When displaying hospital data to users it’s important to try to protect the privacy of patients. The nature of the data means there will always be identifiable data but we can do simple things to improve privacy like not displaying personal info like names. The easiest way to avoid this is to simply replace names with a pseudo-id which is a one way hash of the internal hospital id. However hashes are not easy to remember, and make it hard for users to reference or remember patients.
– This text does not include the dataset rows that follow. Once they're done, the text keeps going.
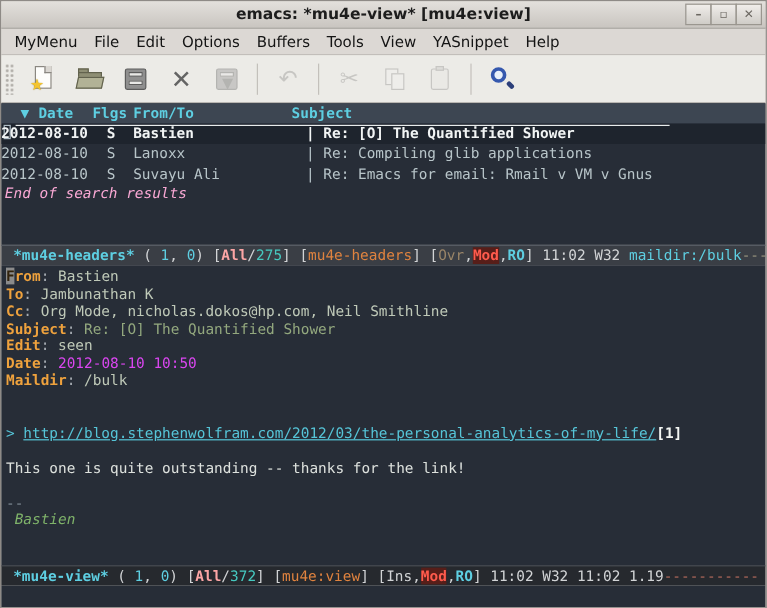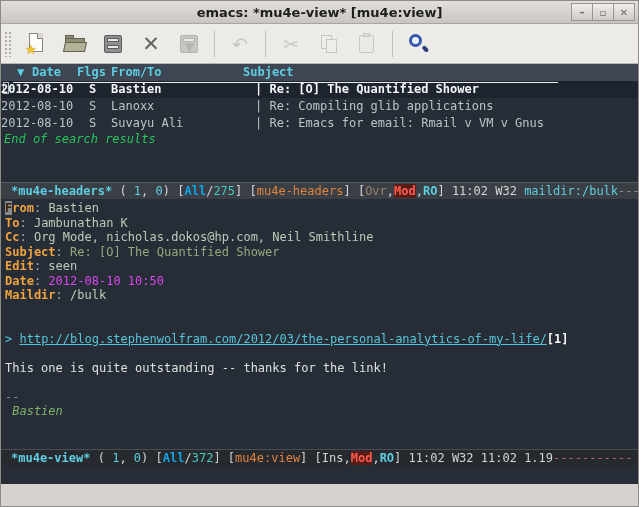--- a/index.html
+++ b/index.html
@@ -111,6 +111,17 @@
       </div>
   </div>
 
+  <div class="menubar">
+      <span class="menu-item">MyMenu</span>
+      <span class="menu-item">File</span>
+      <span class="menu-item">Edit</span>
+      <span class="menu-item">Options</span>
+      <span class="menu-item">Buffers</span>
+      <span class="menu-item">Tools</span>
+      <span class="menu-item">View</span>
+      <span class="menu-item">YASnippet</span>
+      <span class="menu-item">Help</span>
+    </div>
 
   <div class="toolbar">
     <div class="grip"></div>

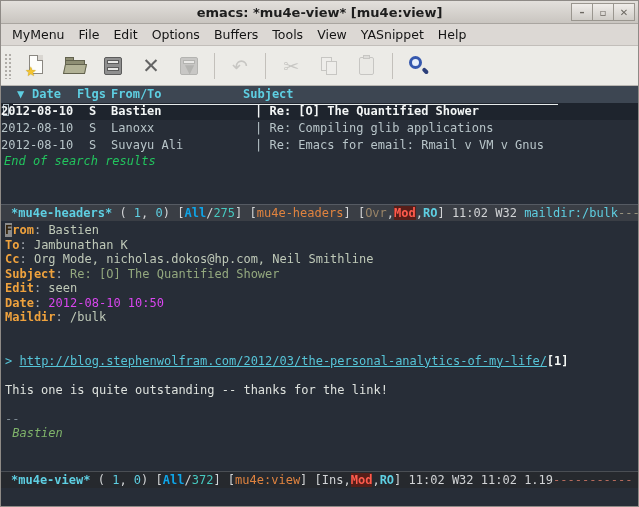--- a/index.html
+++ b/index.html
@@ -75,7 +75,7 @@
   .fringe-box { position:absolute; left:2px; top:2px; width:6px; height:12px; border:1px solid #aebcc4; background:transparent; }
   .col-date{left:0;} .col-flags{left:88px;} .col-from{left:110px;} .col-subj{left:242px;margin-left:12px;}
   .colh-sort{left:16px;} .colh-date{left:31px;} .colh-flags{left:76px;} .colh-from{left:110px;} .colh-subj{left:242px;}
-  .end-results { height:16px; padding-left:3px; color:#22c55e; font-style:italic; }
+  .end-results { height:16px; padding-left:3px; color:#f9a8d4; font-style:italic; }
   
   .modeline { height:17px; padding:1px 0 0 10px; white-space:pre; overflow:hidden; }
   .modeline-top { background:#3a3e45; border-top:1px solid #565b63; }

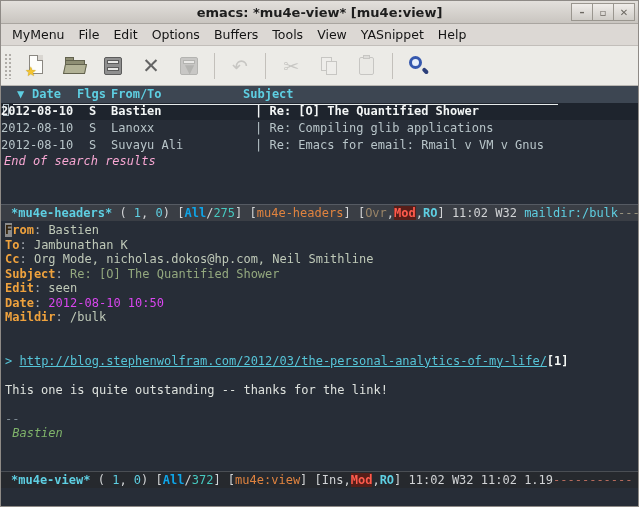--- a/index.html
+++ b/index.html
@@ -81,7 +81,7 @@
   .modeline-top { background:#3a3e45; border-top:1px solid #565b63; }
   .modeline-bottom { background:#26292e; border-top:1px solid #4a4e54; }
   .c-fg{color:#d2d4d6;} .c-cyan{color:#5ecfe2;} .c-teal{color:#46c9c0;}
-  .c-green{color:#0ea5e9;} .c-orange{color:#e0833f;} .c-dimtan{color:#9a8568;}
+  .c-green{color:#fca5a5;} .c-orange{color:#e0833f;} .c-dimtan{color:#9a8568;}
   .c-red{color:#ff5b4d; background:#571e19;} .c-dashtop{color:#98937e;} .c-dashbot{color:#b56a5c;}
   .b{font-weight:bold;}
   

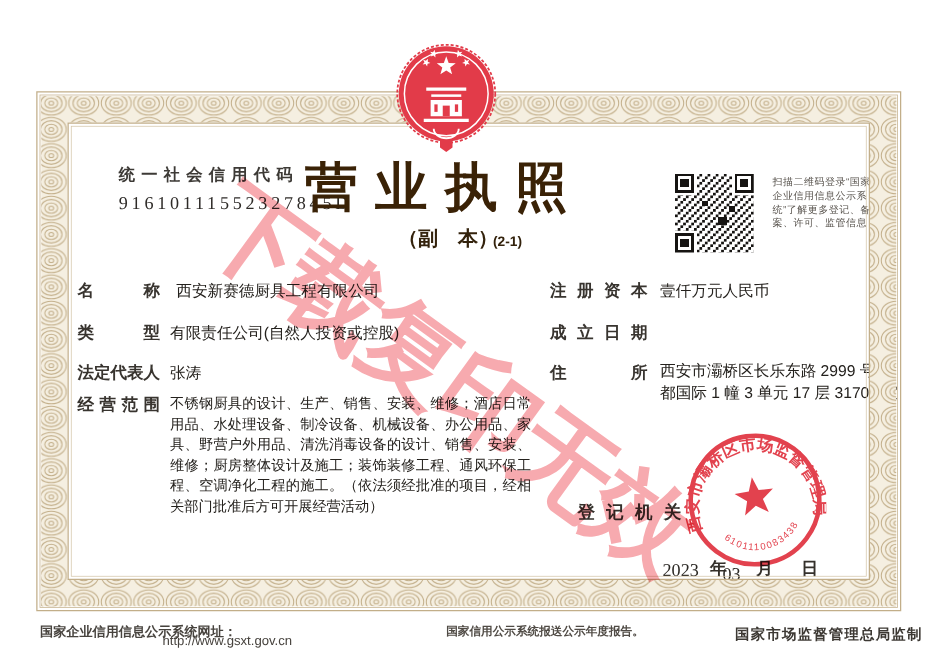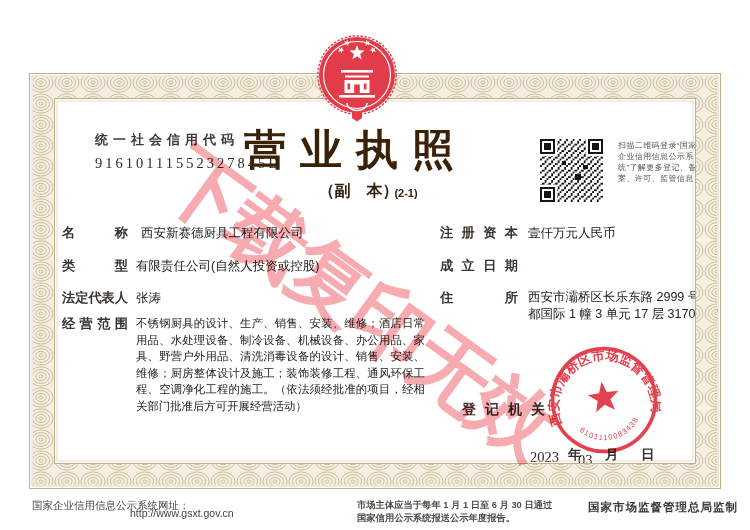--- a/index.html
+++ b/index.html
@@ -57,7 +57,7 @@
   }
 
   
-  .foot-site-label{left:32px;top:499px;font-size:10.5px;font-weight:400;color:#47433e;}
+  .foot-site-label{left:32px;top:499px;font-size:10.5px;font-weight:700;color:#47433e;}
   .foot-site-url{left:130px;top:507px;font-size:10.5px;color:#47433e;}
   .foot-notice{left:357px;top:499px;width:230px;font-size:9.3px;line-height:12.5px;font-weight:700;color:#504b45;}
   .foot-issuer{left:588px;top:500px;font-size:11.5px;font-weight:700;color:#3c3833;letter-spacing:1px;}

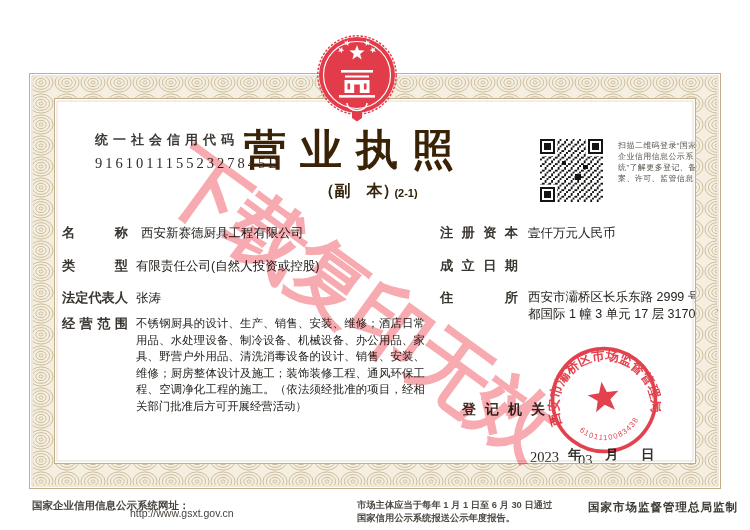--- a/index.html
+++ b/index.html
@@ -216,7 +216,6 @@
   <div class="abs foot-site-label">国家企业信用信息公示系统网址：</div>
   <div class="abs foot-site-url">http://www.gsxt.gov.cn</div>
   <div class="abs foot-notice">
-    <div>市场主体应当于每年 1 月 1 日至 6 月 30 日通过</div>
     <div>国家信用公示系统报送公示年度报告。</div>
   </div>
   <div class="abs foot-issuer">国家市场监督管理总局监制</div>

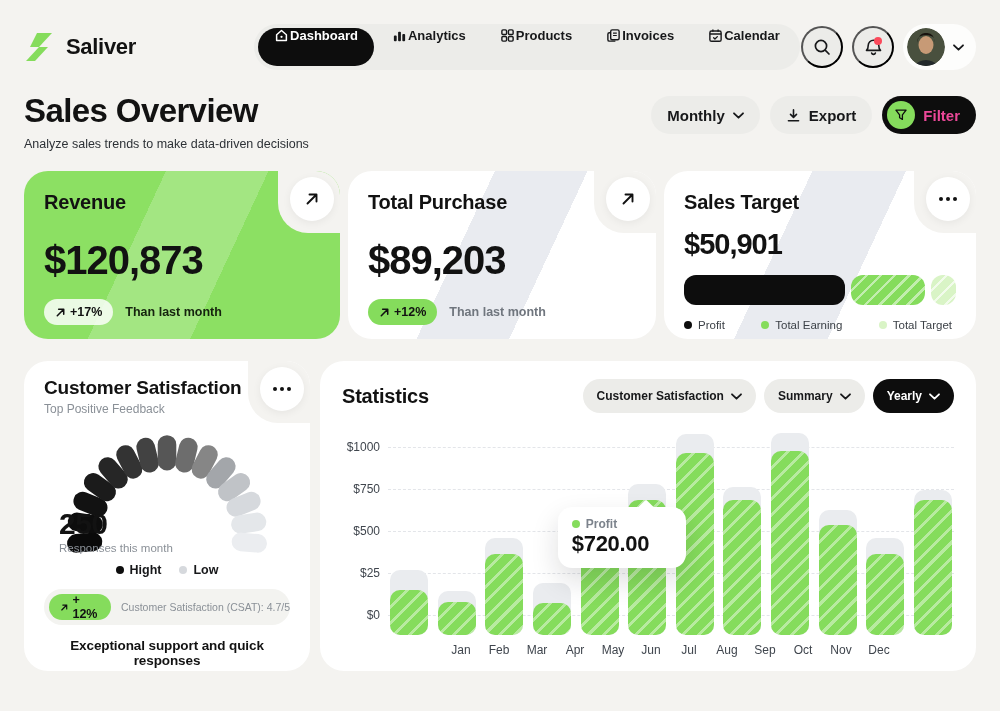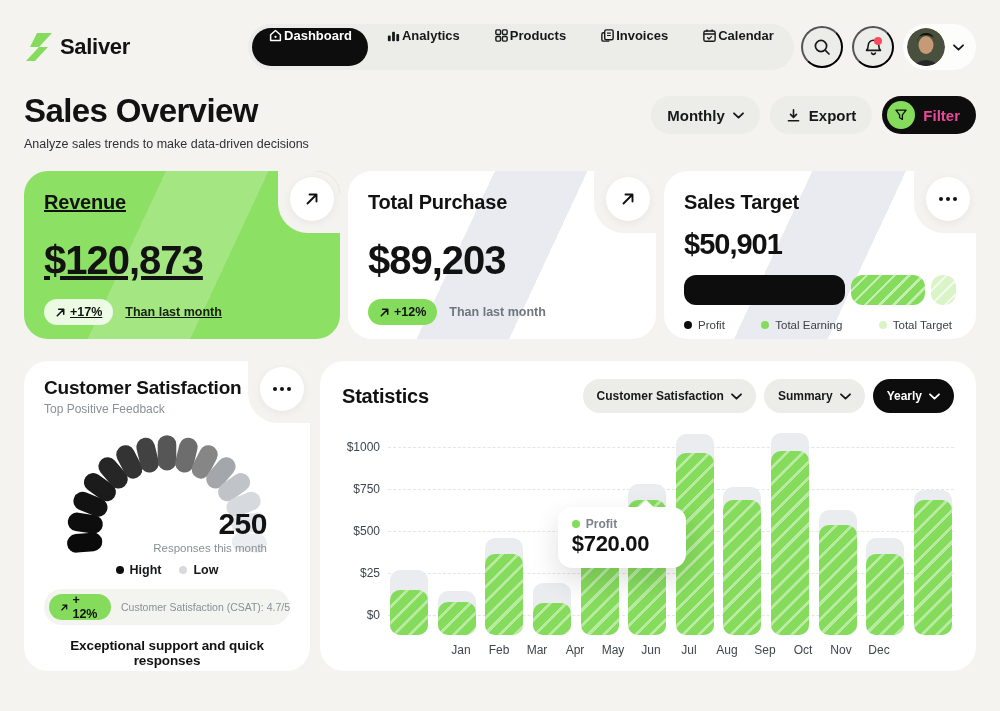--- a/index.html
+++ b/index.html
@@ -14,7 +14,7 @@
 
   
   .topbar { display:flex; align-items:center; height:46px; }
-  .brand { display:flex; align-items:center; gap:6px; }
+  .brand { display:flex; align-items:center; gap:12px; }
   .brand .mark { width:30px; height:30px; display:block; }
   .brand .name { font-size:22px; font-weight:700; letter-spacing:-0.3px; }
   .nav-pill {

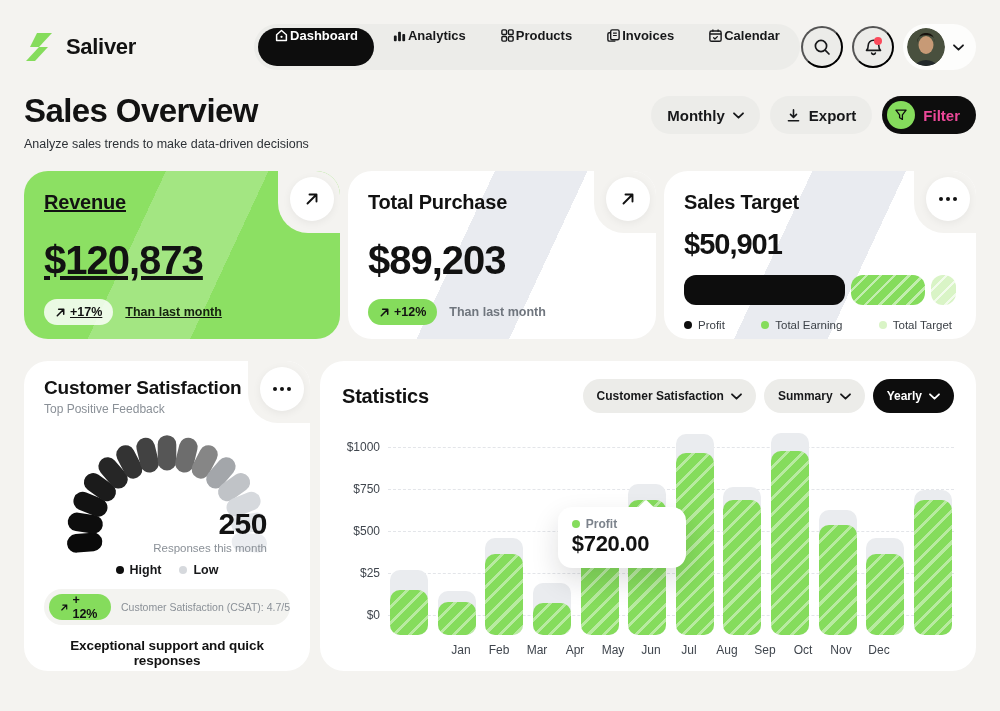--- a/index.html
+++ b/index.html
@@ -75,7 +75,7 @@
   .kpi { flex:0 0 316px; padding:20px 20px 18px; }
   .kpi.purchase { flex:0 0 308px; }
   .kpi.target { flex:1; }
-  .kpi.green-card { background:var(--card-green,#8CE063);text-decoration:underline; }
+  .kpi.green-card { background:var(--card-green,#8CE063); }
   .kpi-title { font-size:20px; font-weight:600; letter-spacing:-0.2px; position:relative; }
   .kpi-value { font-size:40px; font-weight:700; letter-spacing:-1px; margin-top:24px; position:relative; }
   .kpi.target .kpi-value { font-size:29px; margin-top:14px; }

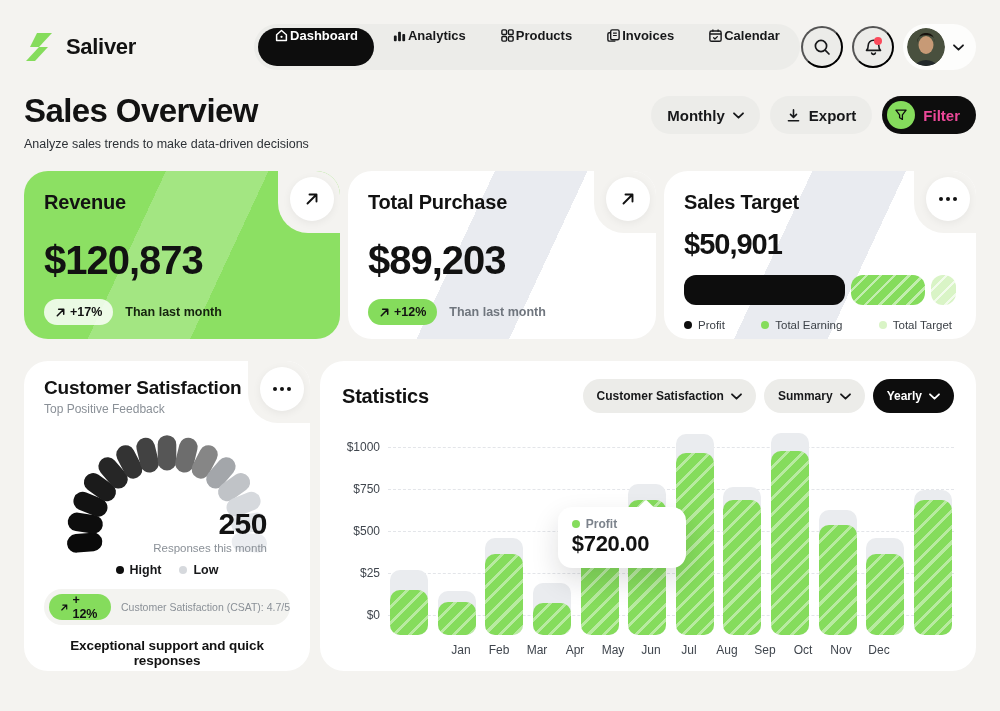--- a/index.html
+++ b/index.html
@@ -107,7 +107,7 @@
   .cs-sub { font-size:12px; color:#8A9097; margin-top:3px; position:relative; }
   .gauge-wrap { width:216px; margin:8px auto 0; position:relative; }
   .gauge-wrap svg { display:block; }
-  .gauge-center { position:absolute; left:0; right:8px; bottom:0; text-align:right; }
+  .gauge-center { position:absolute; left:0; right:8px; bottom:0; text-align:left; }
   .gauge-value { font-size:30px; font-weight:700; letter-spacing:-0.5px; }
   .gauge-caption { font-size:11.5px; color:#8A9097; margin-top:1px; }
   .cs-legend { display:flex; justify-content:center; gap:18px; margin-top:9px; }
We can get around this by transforming the pseudo-id hash into a human readable string.

There are some considerations to made about the desired output.

• easy to remember
• non-offensive
• easy to pronounce
• flexible for non-english speakers

Luckily this is not a new problem and there is prior work on this, although in slightly different domains.

• https://en.wikipedia.org/wiki/PGP_word_list
• https://en.wikipedia.org/wiki/NATO_phonetic_alphabet
• https://en.wikipedia.org/wiki/What3words
• https://github.com/singpolyma/mnemonicode

For our solution we are going to combine the simplicity of the PGP algorithm with better words from mnemonicode.

Here’s our word list:

{
    "00": {
        "even": "academy",
        "odd": "adam"
    },
    "01": {
        "even": "address",
        "odd": "admiral"
    },
    "02": {
        "even": "adrian",
        "odd": "agenda"
    },
    "03": {
        "even": "alabama",
        "odd": "aladdin"
    },
    ...
}

And here’s how we can convert the hash to a pseudonym:

import words from "./words.json";

function convert(hash: string): string {
    if (!hash) {
        return hash;
    }

    // break the hex string representation of the hash up into bytes
    const keys = hash.toUpperCase().match(/.{2}/g);

    if (!keys) {
        return hash;
    }

    // apply the PGP algorithm using the modified word list.
    const pseudonym = keys
        .map((k, i) => {
            const parity = i % 2 ? "odd" : "even";
            return (words as any)[k][parity];
        })
        .join("-");

    return pseudonym;
}

Examples of a conversion:

5704d149-b4f8-44a4-9a6d-01790ba16e3c => career-carrot-rondo-solo-william-wizard-alabama-hunter-pencil-sierra-strange-present-wisdom-roof-mammal-puma

To make it easy to remember we can only show the first n words of the pseudonym, but keep in mind that the fewer words you show the more likely there will be duplicates.